Ad hoc Test Generation Through Binary Rewriting
Presented by Anthony Saieva at 20th IEEE International Working Conference on Source Code Analysis and Manipulation (SCAM) on September 27, 2020. https://doi.org/10.1109/SCAM51674.2020.00018
Software available at https://github.com/Programming-Systems-Lab/ATTUNE.
When a security vulnerability or other critical bug is not detected by the developers’ test suite, and is discovered post-deployment, developers must quickly devise a new test that reproduces the buggy behavior. Then the developers need to test whether their candidate patch indeed fixes the bug, without breaking other functionality, while racing to deploy before attackers pounce on exposed user installations. This can be challenging when factors in a specific user environment triggered the bug. If enabled, however, record-replay technology faithfully replays the execution in the developer environment as if the program were executing in that user environment under the same conditions as the bug manifested. This includes intermediate program states dependent on system calls, memory layout, etc. as well as any externally-visible behavior. Many modern record-replay tools integrate interactive debuggers, to help locate the root cause, but don’t help the developers test whether their patch indeed eliminates the bug under those same conditions.

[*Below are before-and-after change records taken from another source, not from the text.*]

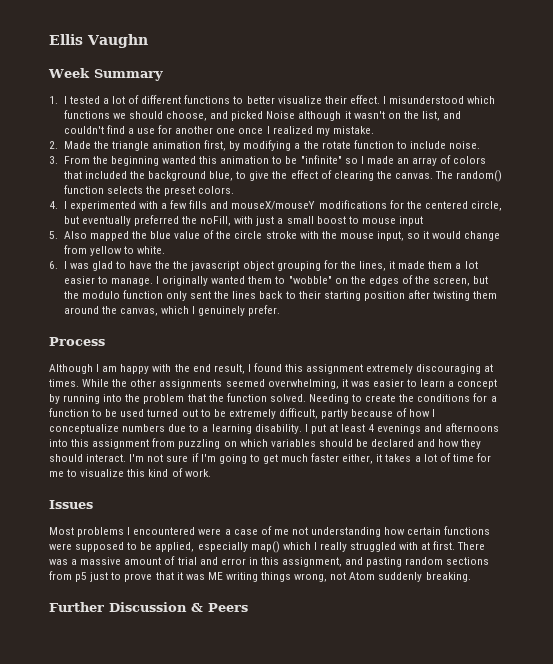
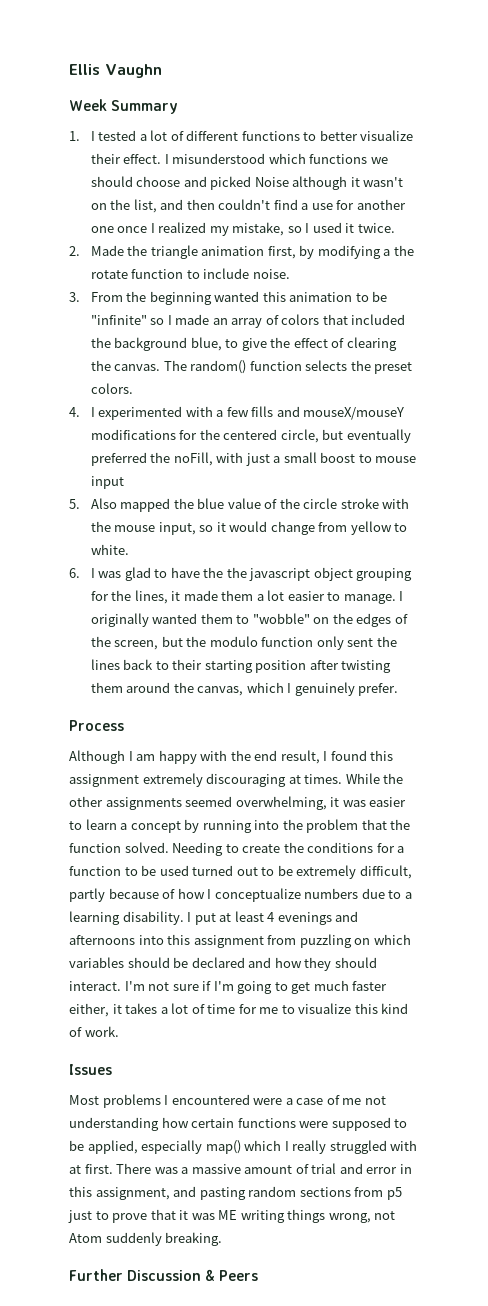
- I misunderstood which functions we should choose, and picked Noise although it wasn't on the list, and couldn't find a use for another one once I realized my mistake.
+ I misunderstood which functions we should choose and picked Noise although it wasn't on the list, and then couldn't find a use for another one once I realized my mistake, so I used it twice.

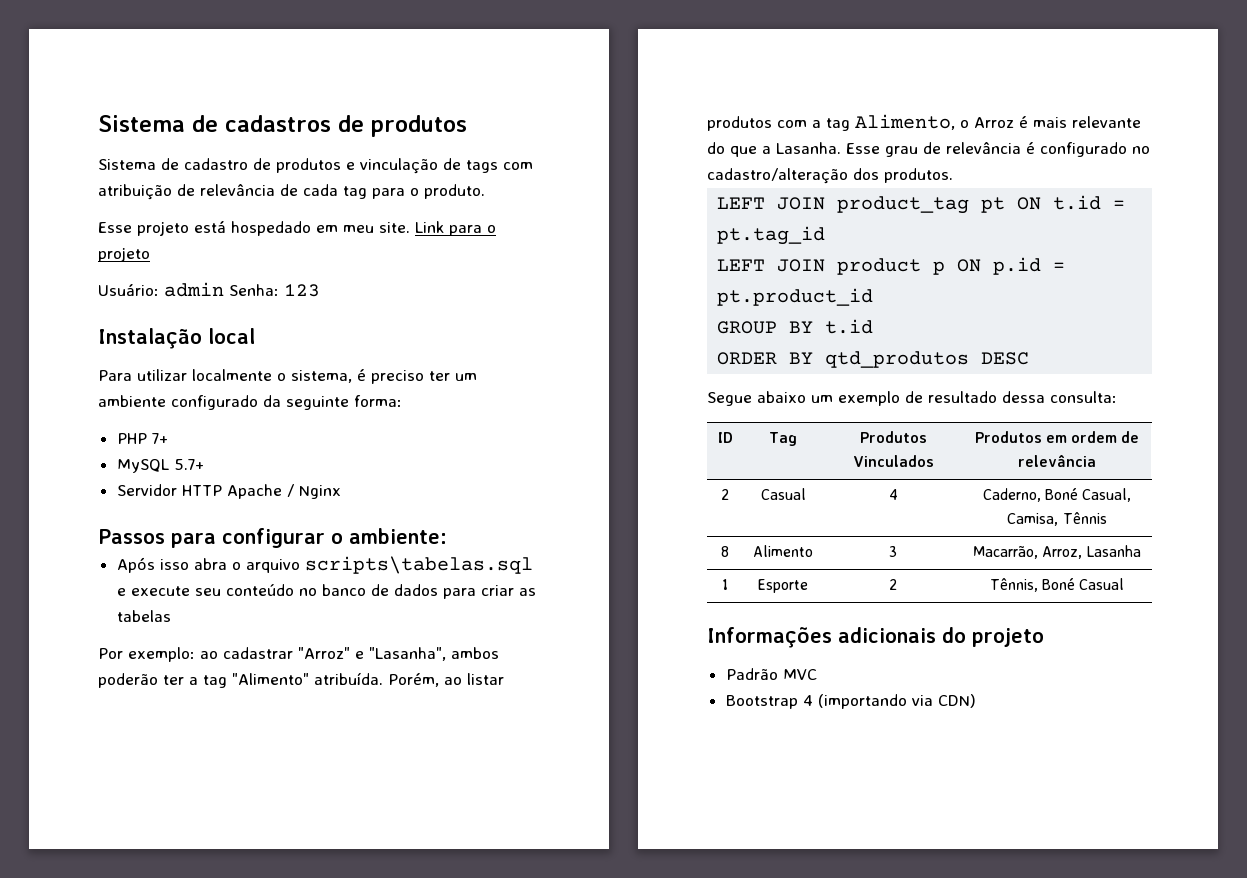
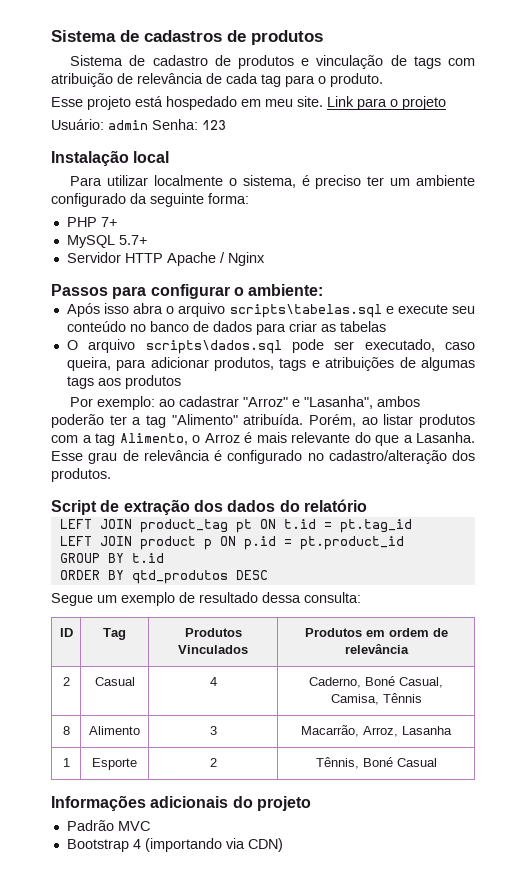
+ O arquivo scripts\dados.sql pode ser executado, caso queira, para adicionar produtos, tags e atribuições de algumas tags aos produtos
+ Script de extração dos dados do relatório
- Segue abaixo um exemplo de resultado dessa consulta:
+ Segue um exemplo de resultado dessa consulta:

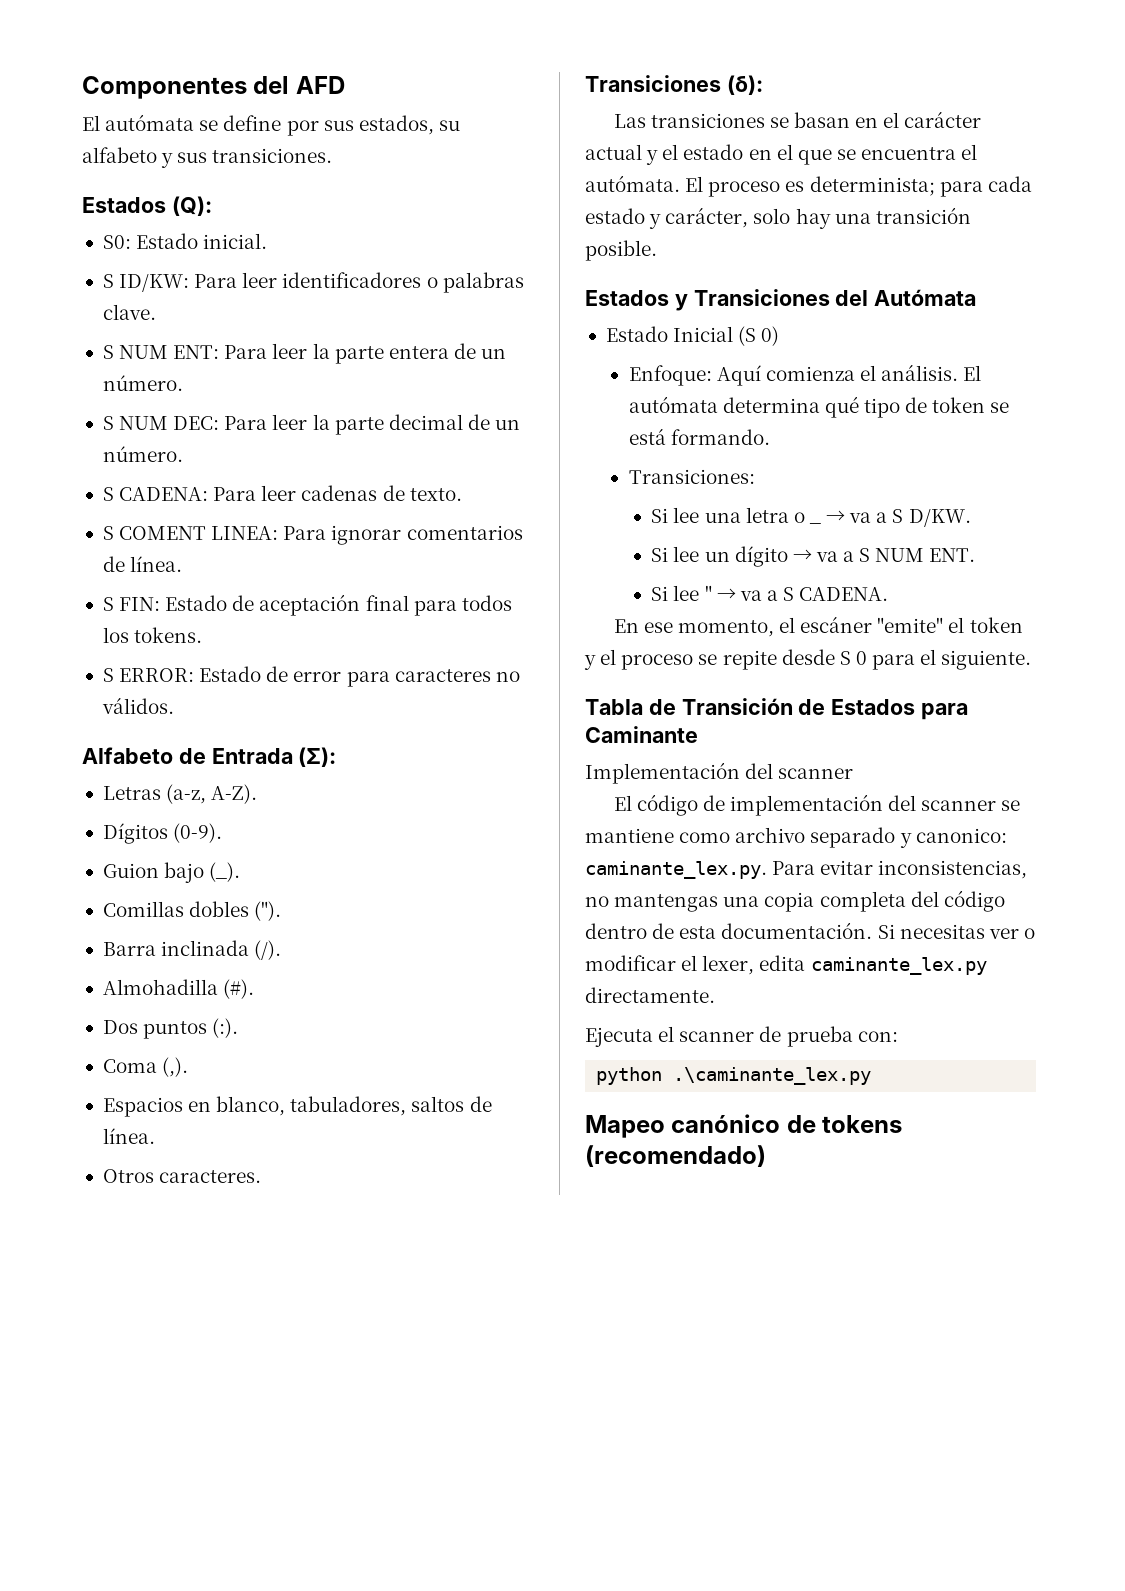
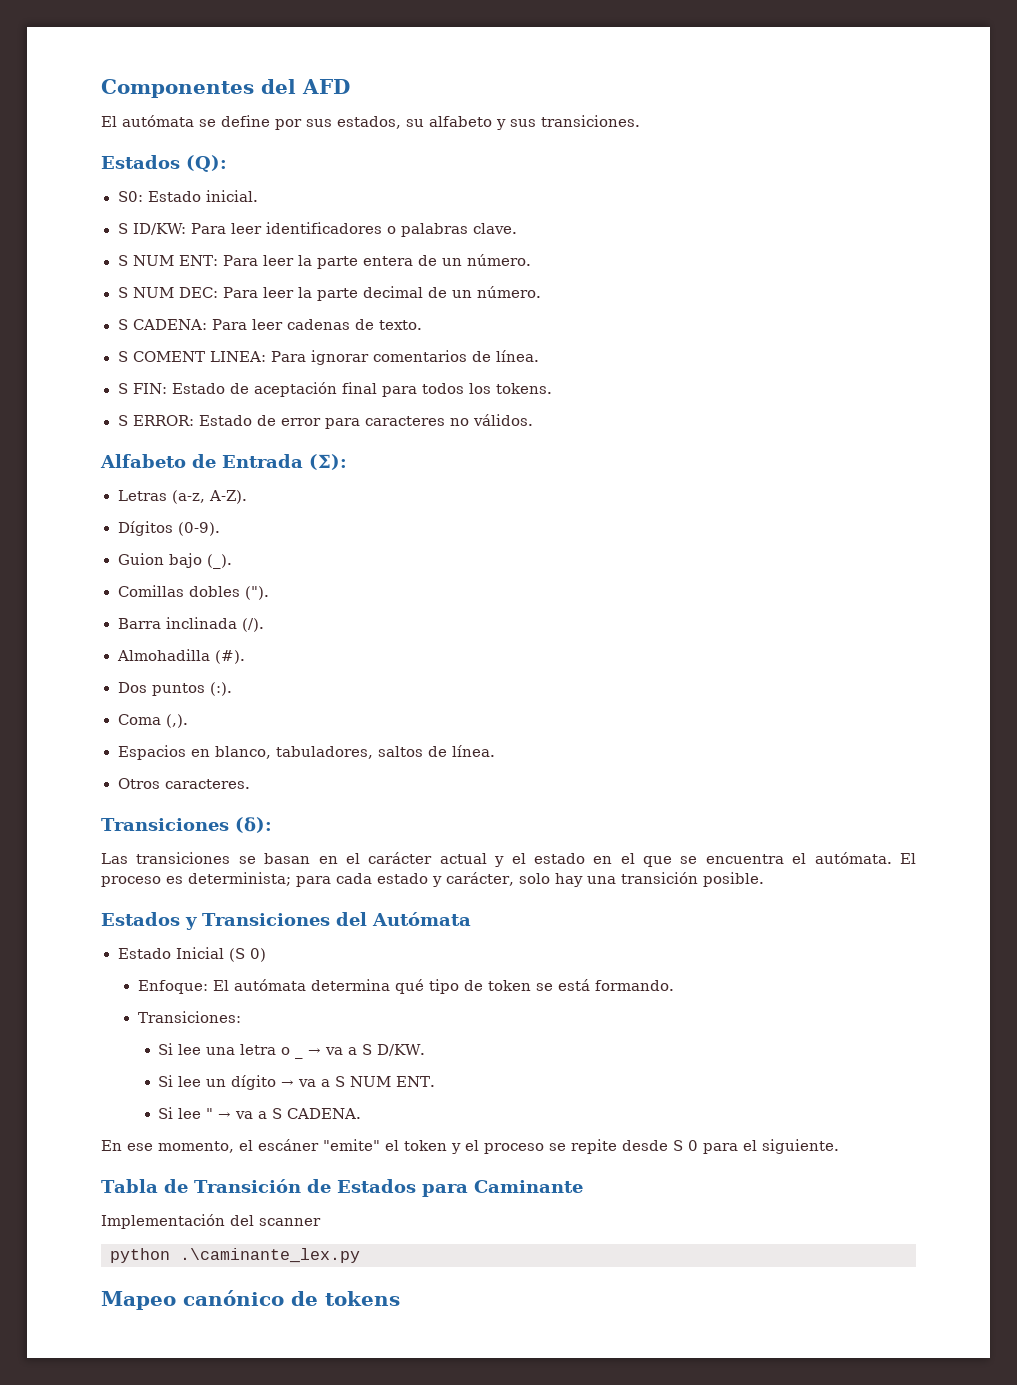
- Enfoque: Aquí comienza el análisis. El autómata determina qué tipo de token se está formando.
+ Enfoque: El autómata determina qué tipo de token se está formando.
- El código de implementación del scanner se mantiene como archivo separado y canonico: caminante_lex.py. Para evitar inconsistencias, no mantengas una copia completa del código dentro de esta documentación. Si necesitas ver o modificar el lexer, edita caminante_lex.py directamente.
- Ejecuta el scanner de prueba con:
- Mapeo canónico de tokens (recomendado)
+ Mapeo canónico de tokens

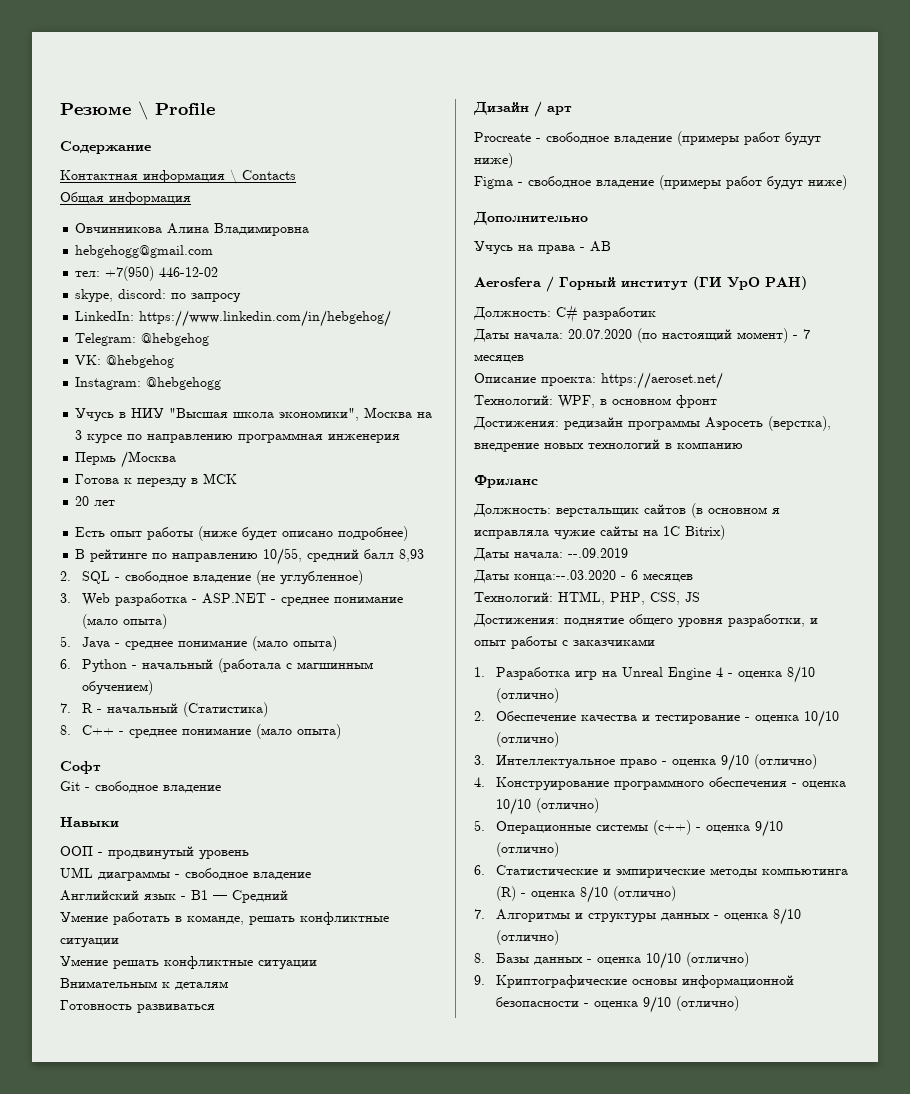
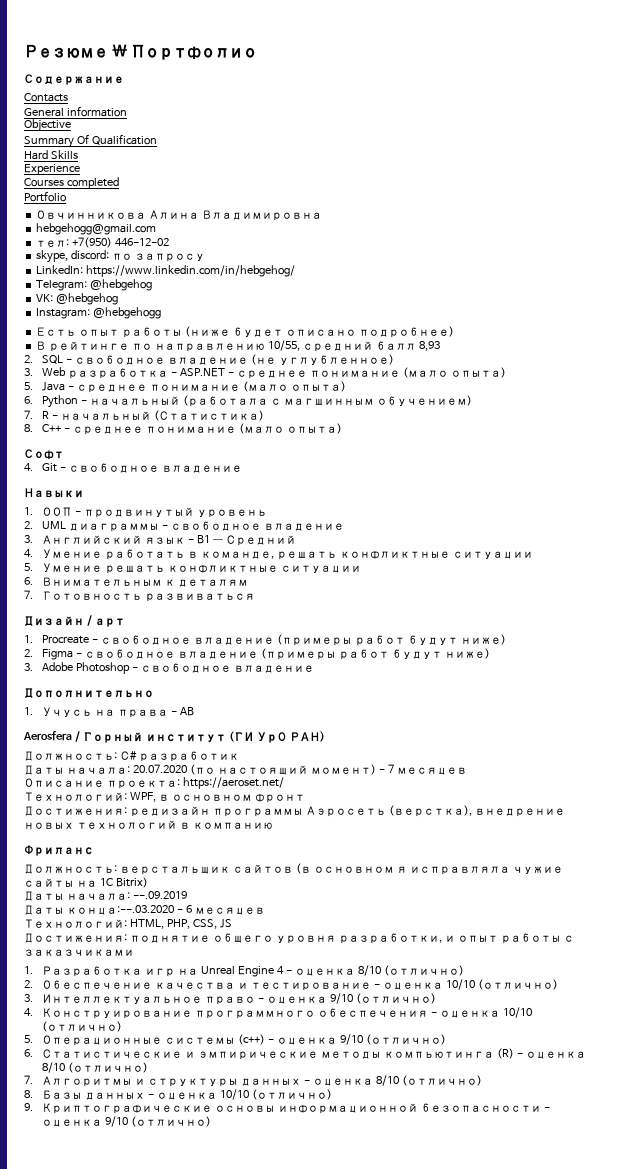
- Резюме \ Profile
+ Резюме \ Портфолио
- Контактная информация \ Contacts
- Общая информация
+ Contacts
+ General information
+ Objective
+ Summary Of Qualification
+ Hard Skills
+ Experience
+ Courses completed
+ Portfolio
- Учусь в НИУ "Высшая школа экономики", Москва на 3 курсе по направлению программная инженерия
- Пермь /Москва
- Готова к перезду в МСК
- 20 лет
- Git - свободное владение
+ 4. Git - свободное владение
- ООП - продвинутый уровень
+ 1. ООП - продвинутый уровень
- UML диаграммы - свободное владение
+ 2. UML диаграммы - свободное владение
- Английский язык - B1 — Средний
+ 3. Английский язык - B1 — Средний
- Умение работать в команде, решать конфликтные ситуации
+ 4. Умение работать в команде, решать конфликтные ситуации
- Умение решать конфликтные ситуации
+ 5. Умение решать конфликтные ситуации
- Внимательным к деталям
+ 6. Внимательным к деталям
- Готовность развиваться
+ 7. Готовность развиваться
- Procreate - свободное владение (примеры работ будут ниже)
+ 1. Procreate - свободное владение (примеры работ будут ниже)
- Figma - свободное владение (примеры работ будут ниже)
+ 2. Figma - свободное владение (примеры работ будут ниже)
+ 3. Adobe Photoshop - свободное владение
- Учусь на права - AB
+ 1. Учусь на права - AB

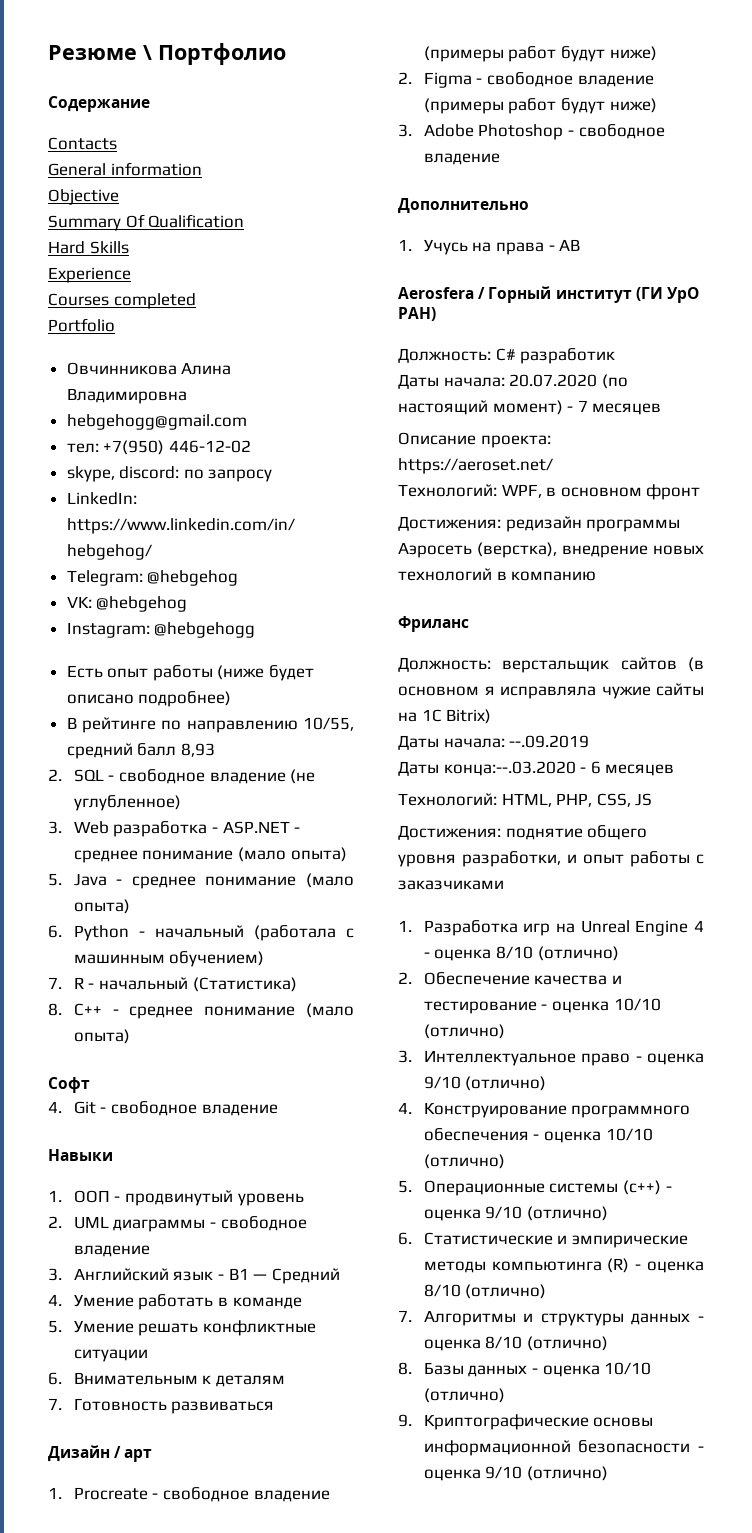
- 6. Python - начальный (работала с магшинным обучением)
+ 6. Python - начальный (работала с машинным обучением)
- 4. Умение работать в команде, решать конфликтные ситуации
+ 4. Умение работать в команде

In particular, modern record-replay tools that reproduce intermediate program state cannot replay recordings made with one version of a program using a different version of the program where the differences affect program state. This work builds on record-replay and binary rewriting to automatically generate and run targeted tests for candidate patches significantly faster and more efficiently than traditional test suite generation techniques like symbolic execution. These tests reflect the arbitrary (ad hoc) user and system circumstances that uncovered the bug, enabling developers to check whether a patch indeed fixes that bug. The tests essentially replay recordings made with one version of a program using a different version of the program, even when the the differences impact program state, by manipulating both the binary executable and the recorded log to result in an execution consistent with what would have happened had the the patched version executed in the user environment under the same conditions where the bug manifested with the original version. Our approach also enables users to make new recordings of their own workloads with the original version of the program, and automatically generate and run the corresponding ad hoc tests on the patched version, to validate that the patch does not break functionality they rely on.